Mas outros pareceram discordar de uma observação de Gibney, que disse sobre Netanyahu: “Nunca vi a profundidade da corrupção moral que vi neste homem”. Ao ouvir isso, um homem na plateia gritou: “Ele ainda não foi considerado culpado, a propósito”. [Netanyahu is supposed to go on trial on the corruption charges next year, although the film notes his legal team is trying to get it postponed because the prime minister is fighting a war]. “Ele ainda não foi considerado culpado”, repetiu o homem, “então, por favor, seja preciso e exato. Ele ainda não foi considerado culpado.”
Gibney, que não é uma violeta encolhida de forma alguma, retrucou: “Acredito que eu disse ‘corrupção moral'”. O principal programador de documentários do TIFF, Thom Powers, que moderou a sessão de perguntas e respostas, então interveio para dizer: “Se eu puder apenas pedir ordem no teatro”.

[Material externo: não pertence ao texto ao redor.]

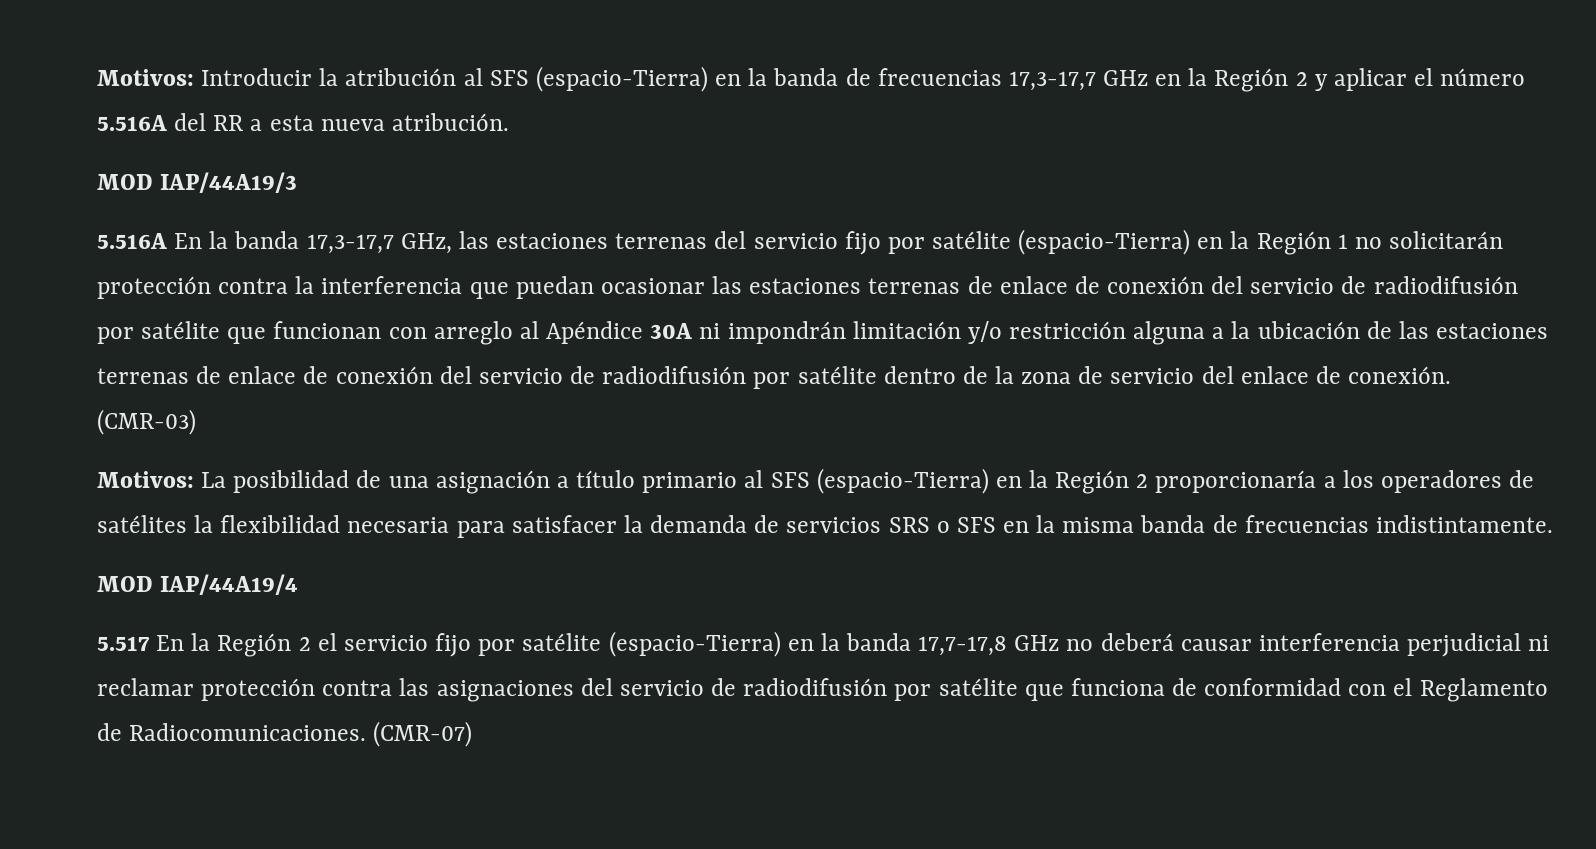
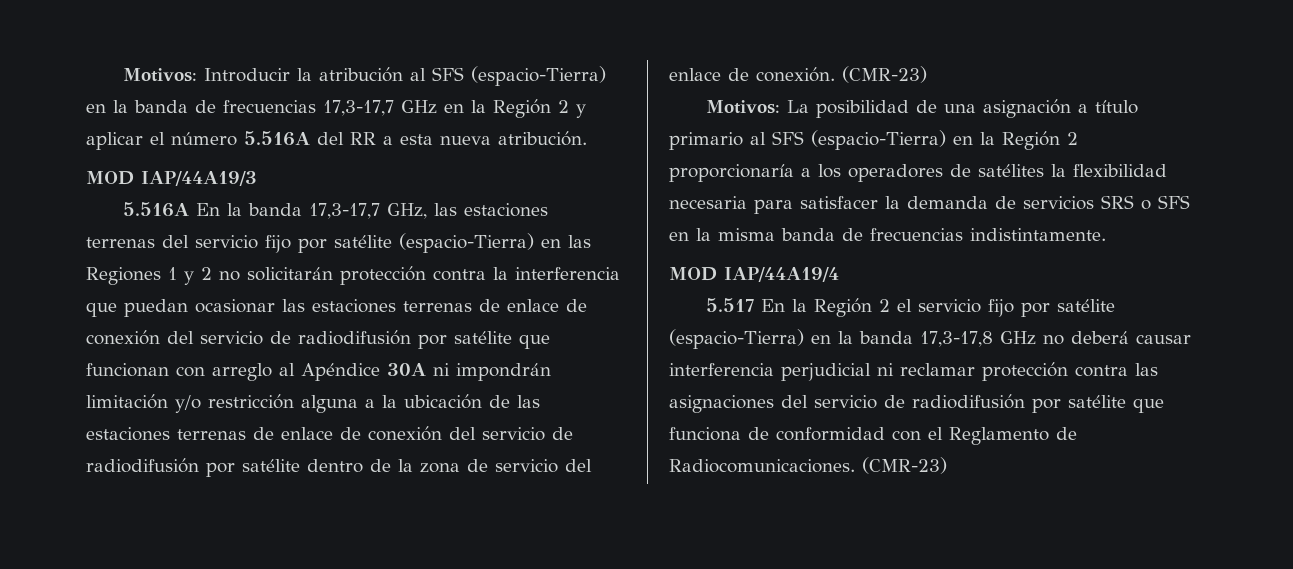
- 5.516A En la banda 17,3-17,7 GHz, las estaciones terrenas del servicio fijo por satélite (espacio-Tierra) en la Región 1 no solicitarán protección contra la interferencia que puedan ocasionar las estaciones terrenas de enlace de conexión del servicio de radiodifusión por satélite que funcionan con arreglo al Apéndice 30A ni impondrán limitación y/o restricción alguna a la ubicación de las estaciones terrenas de enlace de conexión del servicio de radiodifusión por satélite dentro de la zona de servicio del enlace de conexión. (CMR-03)
+ 5.516A En la banda 17,3-17,7 GHz, las estaciones terrenas del servicio fijo por satélite (espacio-Tierra) en las Regiones 1 y 2 no solicitarán protección contra la interferencia que puedan ocasionar las estaciones terrenas de enlace de conexión del servicio de radiodifusión por satélite que funcionan con arreglo al Apéndice 30A ni impondrán limitación y/o restricción alguna a la ubicación de las estaciones terrenas de enlace de conexión del servicio de radiodifusión por satélite dentro de la zona de servicio del enlace de conexión. (CMR-23)
- 5.517 En la Región 2 el servicio fijo por satélite (espacio-Tierra) en la banda 17,7-17,8 GHz no deberá causar interferencia perjudicial ni reclamar protección contra las asignaciones del servicio de radiodifusión por satélite que funciona de conformidad con el Reglamento de Radiocomunicaciones. (CMR-07)
+ 5.517 En la Región 2 el servicio fijo por satélite (espacio-Tierra) en la banda 17,3-17,8 GHz no deberá causar interferencia perjudicial ni reclamar protección contra las asignaciones del servicio de radiodifusión por satélite que funciona de conformidad con el Reglamento de Radiocomunicaciones. (CMR-23)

Os Arquivos Bibi (o título se refere ao apelido de Netanyahu, “Bibi”) está buscando distribuição. Tecnicamente, ele foi exibido como um trabalho em andamento, mas, ao apresentar o filme, Powers o descreveu como concluído, exceto pela correção de cores e outras pós-produções relativamente cosméticas. Bloom tem trabalhado no filme até o último momento, adicionando trechos do discurso recente de Netanyahu a uma sessão conjunta do Congresso dos EUA. Ela disse que contemplaria possíveis revisões agora que o filme teve sua estreia mundial.
“Eu diria que, sob enorme pressão e grande velocidade, Alexis e a equipe montaram este filme muito rapidamente”, observou Gibney. “E há um momento em que você quer olhar para o filme e dizer: ‘Isso poderia ser um pouco diferente? Aquilo poderia ser um pouco diferente?’ … Mas cabe a Alexis decidir exatamente como ou se o filme mudará.”
Gibney disse que queria Os Arquivos Bibi para estrear no TIFF para que potenciais compradores pudessem vê-lo em uma atmosfera de festival. Ele expressou esperança de que ele seja escolhido em pouco tempo e lançado prontamente.